Supplied data:
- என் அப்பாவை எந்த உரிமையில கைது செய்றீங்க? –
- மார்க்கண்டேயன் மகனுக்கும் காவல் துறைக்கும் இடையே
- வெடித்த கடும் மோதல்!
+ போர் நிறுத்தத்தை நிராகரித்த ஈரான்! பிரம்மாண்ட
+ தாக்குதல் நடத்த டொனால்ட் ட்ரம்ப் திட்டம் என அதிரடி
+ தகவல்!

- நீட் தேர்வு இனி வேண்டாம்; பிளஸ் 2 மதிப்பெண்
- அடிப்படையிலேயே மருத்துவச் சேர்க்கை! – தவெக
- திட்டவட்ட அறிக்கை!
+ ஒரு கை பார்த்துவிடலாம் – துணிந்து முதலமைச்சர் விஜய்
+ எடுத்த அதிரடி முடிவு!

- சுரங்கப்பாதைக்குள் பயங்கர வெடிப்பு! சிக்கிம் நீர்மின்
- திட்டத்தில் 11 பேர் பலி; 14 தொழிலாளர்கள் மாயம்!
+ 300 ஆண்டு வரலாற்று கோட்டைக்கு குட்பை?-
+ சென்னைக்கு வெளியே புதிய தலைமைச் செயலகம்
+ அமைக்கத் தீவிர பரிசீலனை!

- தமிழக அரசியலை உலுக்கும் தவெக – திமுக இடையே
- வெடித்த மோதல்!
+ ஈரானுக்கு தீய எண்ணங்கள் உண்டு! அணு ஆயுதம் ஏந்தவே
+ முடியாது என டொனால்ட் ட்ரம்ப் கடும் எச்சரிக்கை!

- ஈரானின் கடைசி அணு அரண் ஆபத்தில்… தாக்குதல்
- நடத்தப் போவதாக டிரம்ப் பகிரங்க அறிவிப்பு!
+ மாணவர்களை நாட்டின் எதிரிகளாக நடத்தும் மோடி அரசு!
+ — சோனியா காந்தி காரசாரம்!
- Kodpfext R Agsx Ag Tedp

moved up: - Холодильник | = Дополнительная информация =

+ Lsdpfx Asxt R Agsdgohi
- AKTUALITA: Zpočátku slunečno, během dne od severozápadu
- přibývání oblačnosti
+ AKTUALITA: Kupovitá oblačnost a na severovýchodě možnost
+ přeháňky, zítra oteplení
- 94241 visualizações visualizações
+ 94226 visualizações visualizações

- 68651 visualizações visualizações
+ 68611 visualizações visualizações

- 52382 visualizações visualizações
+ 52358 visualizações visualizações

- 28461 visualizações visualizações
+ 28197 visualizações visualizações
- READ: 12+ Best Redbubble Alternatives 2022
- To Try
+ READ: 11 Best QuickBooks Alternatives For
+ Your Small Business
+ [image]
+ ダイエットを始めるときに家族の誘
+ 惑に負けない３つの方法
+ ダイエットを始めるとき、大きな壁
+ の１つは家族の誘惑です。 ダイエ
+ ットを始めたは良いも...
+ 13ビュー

Task to complete:
Your answer should be a single number: how many lines of the material above include "Alternatives".

Answer section:
2